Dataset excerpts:
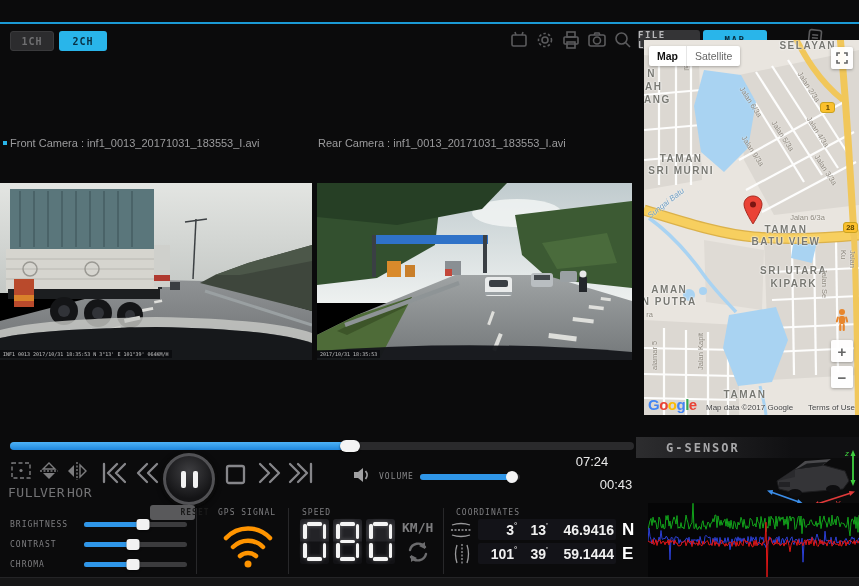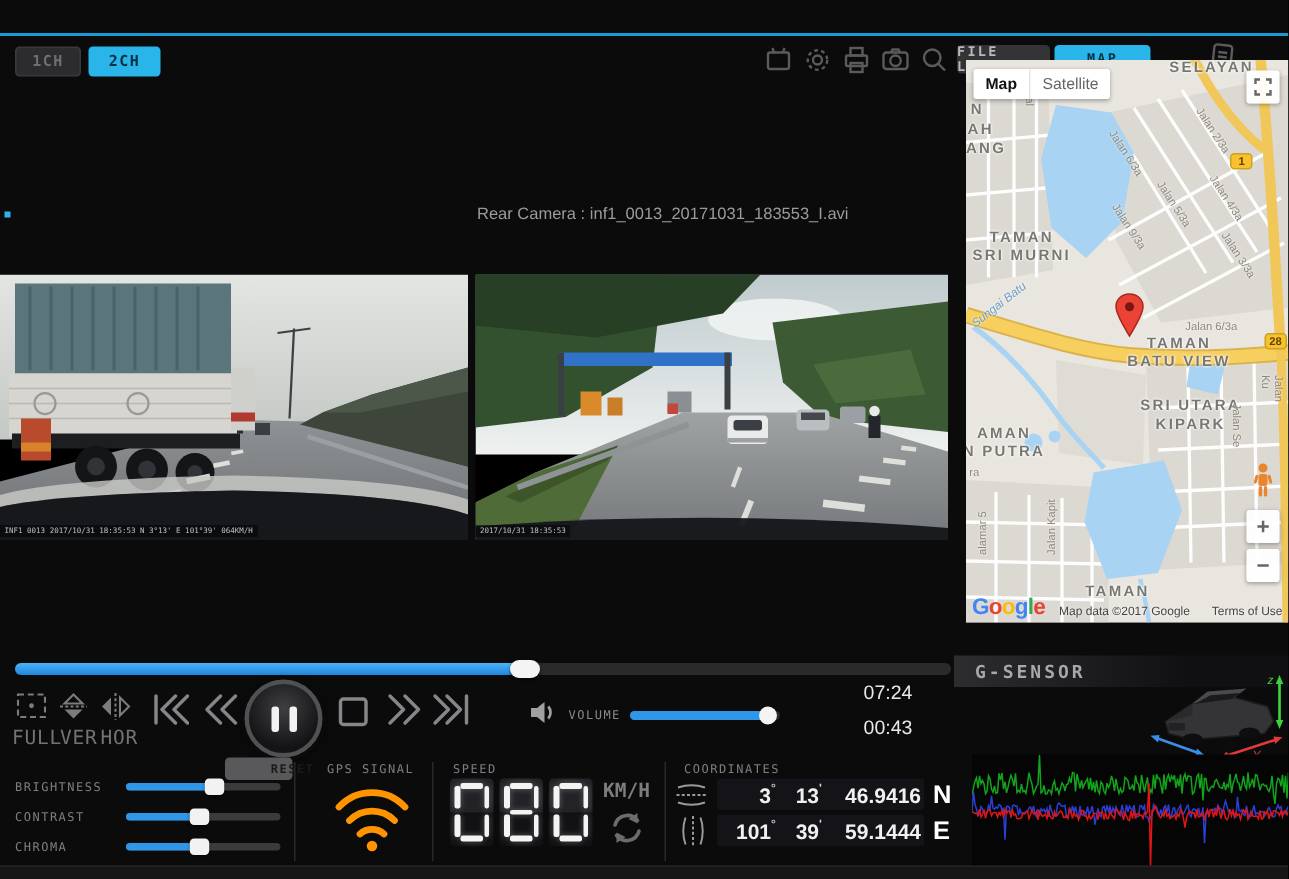--- a/index.html
+++ b/index.html
@@ -184,6 +184,7 @@
   </div>
 
   <div id="front-bullet"></div>
+  <div class="cam-label" style="left:10px">Front Camera : inf1_0013_20171031_183553_I.avi</div>
   <div class="cam-label" style="left:318px">Rear Camera :  inf1_0013_20171031_183553_I.avi</div>
 
   <div id="video-front" class="video">

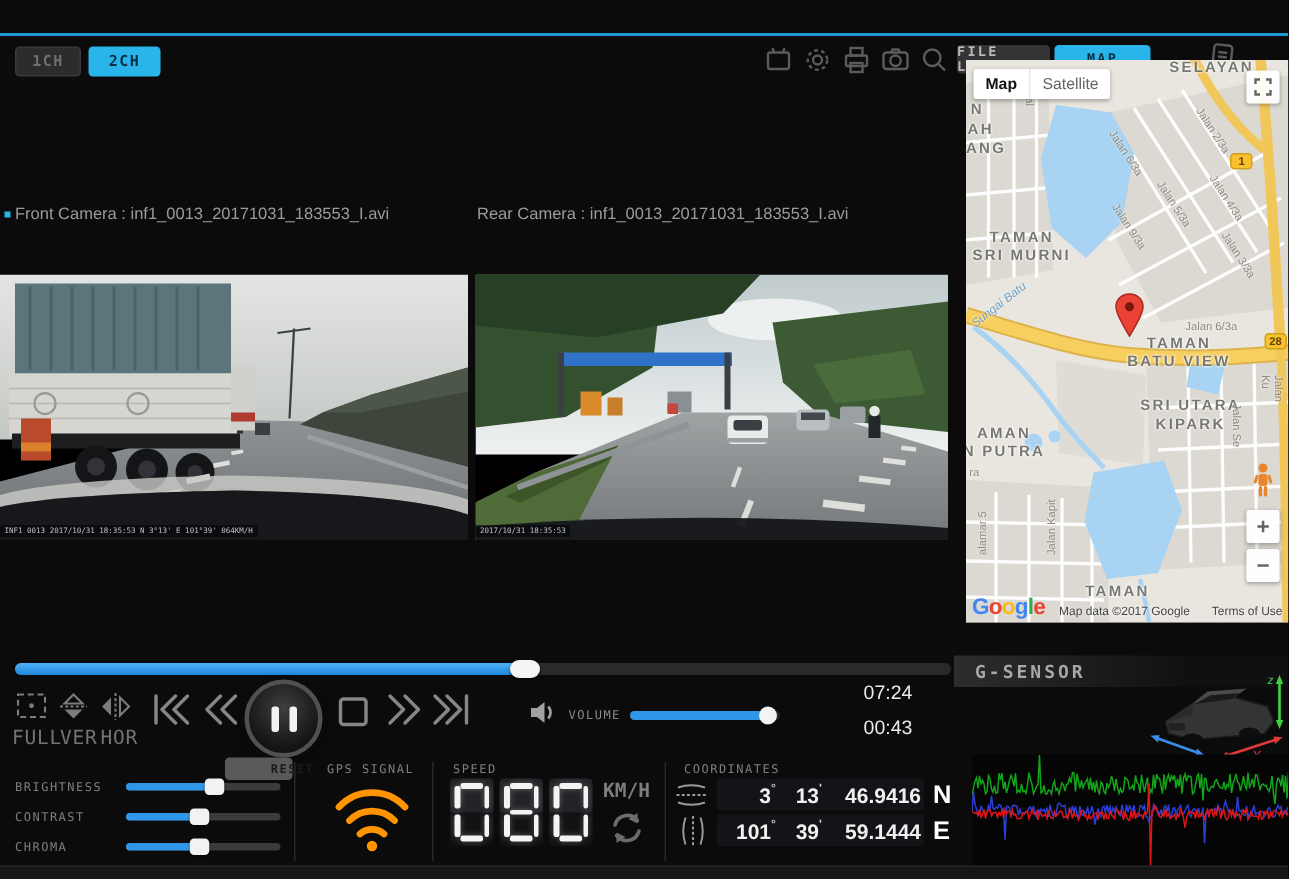--- a/index.html
+++ b/index.html
@@ -74,7 +74,7 @@
   #gsensor-bar{position:absolute;left:636px;top:437px;width:223px;height:21px;
                background:linear-gradient(90deg,#2d2d2f,#101012 70%);display:flex;align-items:center;}
   #gsensor-title{font-family:"DejaVu Sans Mono",monospace;font-size:12px;font-weight:bold;
-                 letter-spacing:2px;color:#a8a8aa;padding-left:14px;}
+                 letter-spacing:2px;color:#a8a8aa;padding-left:30px;}
   #car3d{position:absolute;left:763px;top:447px;}
   #gwave{position:absolute;left:648px;top:503px;background:#050506;}
   

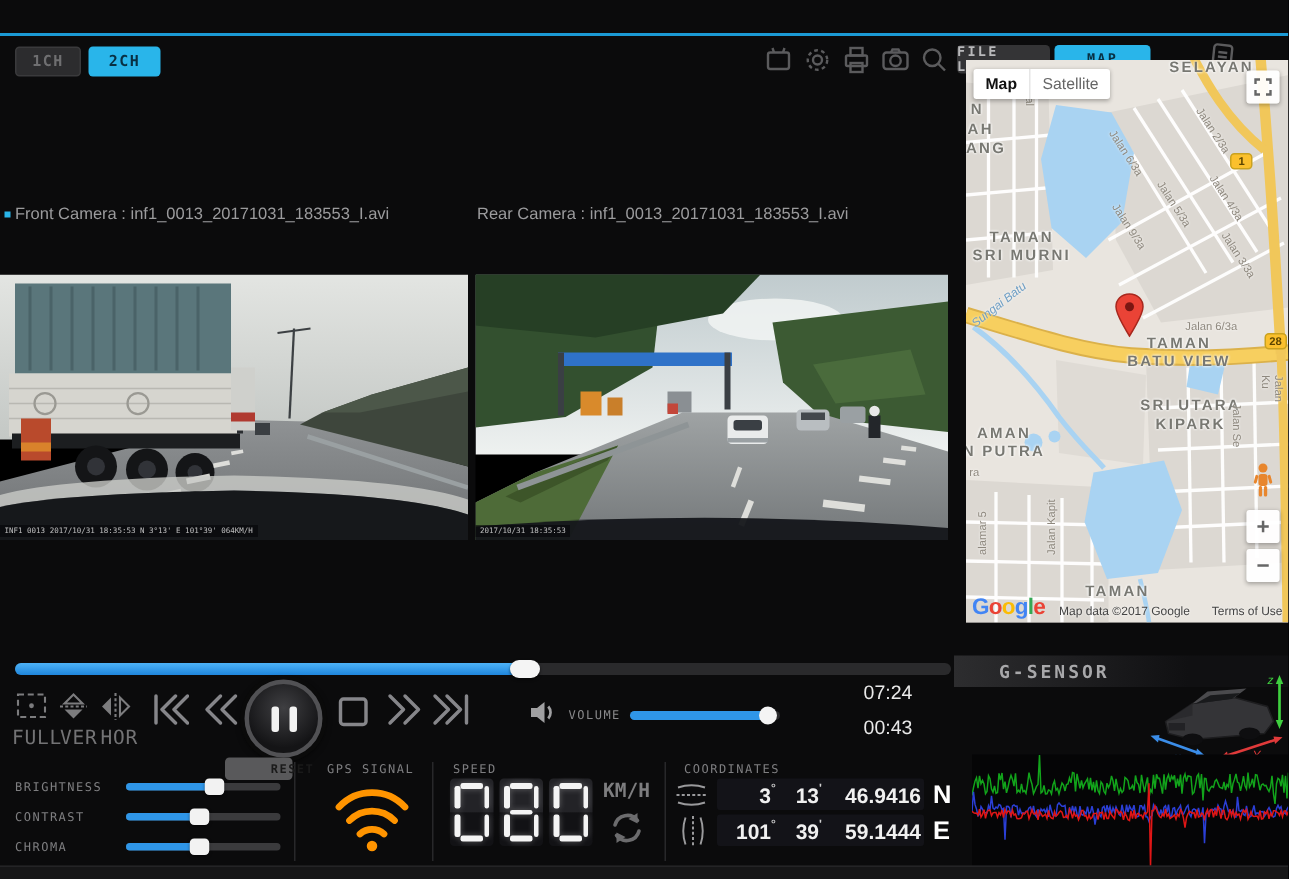--- a/index.html
+++ b/index.html
@@ -97,7 +97,7 @@
   #vol-handle{position:absolute;top:-3px;width:12px;height:12px;border-radius:50%;background:#f4f4f4;
               transform:translateX(-50%);}
   .time{position:absolute;left:570px;width:44px;text-align:center;font-size:13px;color:#e9e9e9;}
-  #time-current{top:454px;} #time-total{top:477px;}
+  #time-current{top:454px;} #time-total{top:477px;margin-left:24px;}
   
   .vdiv{position:absolute;top:508px;height:66px;width:1px;background:#28282a;}
   #footer-strip{position:absolute;left:0;top:577px;width:859px;height:9px;background:#161617;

Task:
Your copy should match every entry above exactly and contain no pictures.

Solution:
--- a/index.html
+++ b/index.html
@@ -184,6 +184,7 @@
   </div>
 
   <div id="front-bullet"></div>
+  <div class="cam-label" style="left:10px">Front Camera : inf1_0013_20171031_183553_I.avi</div>
   <div class="cam-label" style="left:318px">Rear Camera :  inf1_0013_20171031_183553_I.avi</div>
 
   <div id="video-front" class="video">

--- a/index.html
+++ b/index.html
@@ -74,7 +74,7 @@
   #gsensor-bar{position:absolute;left:636px;top:437px;width:223px;height:21px;
                background:linear-gradient(90deg,#2d2d2f,#101012 70%);display:flex;align-items:center;}
   #gsensor-title{font-family:"DejaVu Sans Mono",monospace;font-size:12px;font-weight:bold;
-                 letter-spacing:2px;color:#a8a8aa;padding-left:14px;}
+                 letter-spacing:2px;color:#a8a8aa;padding-left:30px;}
   #car3d{position:absolute;left:763px;top:447px;}
   #gwave{position:absolute;left:648px;top:503px;background:#050506;}
   

--- a/index.html
+++ b/index.html
@@ -97,7 +97,7 @@
   #vol-handle{position:absolute;top:-3px;width:12px;height:12px;border-radius:50%;background:#f4f4f4;
               transform:translateX(-50%);}
   .time{position:absolute;left:570px;width:44px;text-align:center;font-size:13px;color:#e9e9e9;}
-  #time-current{top:454px;} #time-total{top:477px;}
+  #time-current{top:454px;} #time-total{top:477px;margin-left:24px;}
   
   .vdiv{position:absolute;top:508px;height:66px;width:1px;background:#28282a;}
   #footer-strip{position:absolute;left:0;top:577px;width:859px;height:9px;background:#161617;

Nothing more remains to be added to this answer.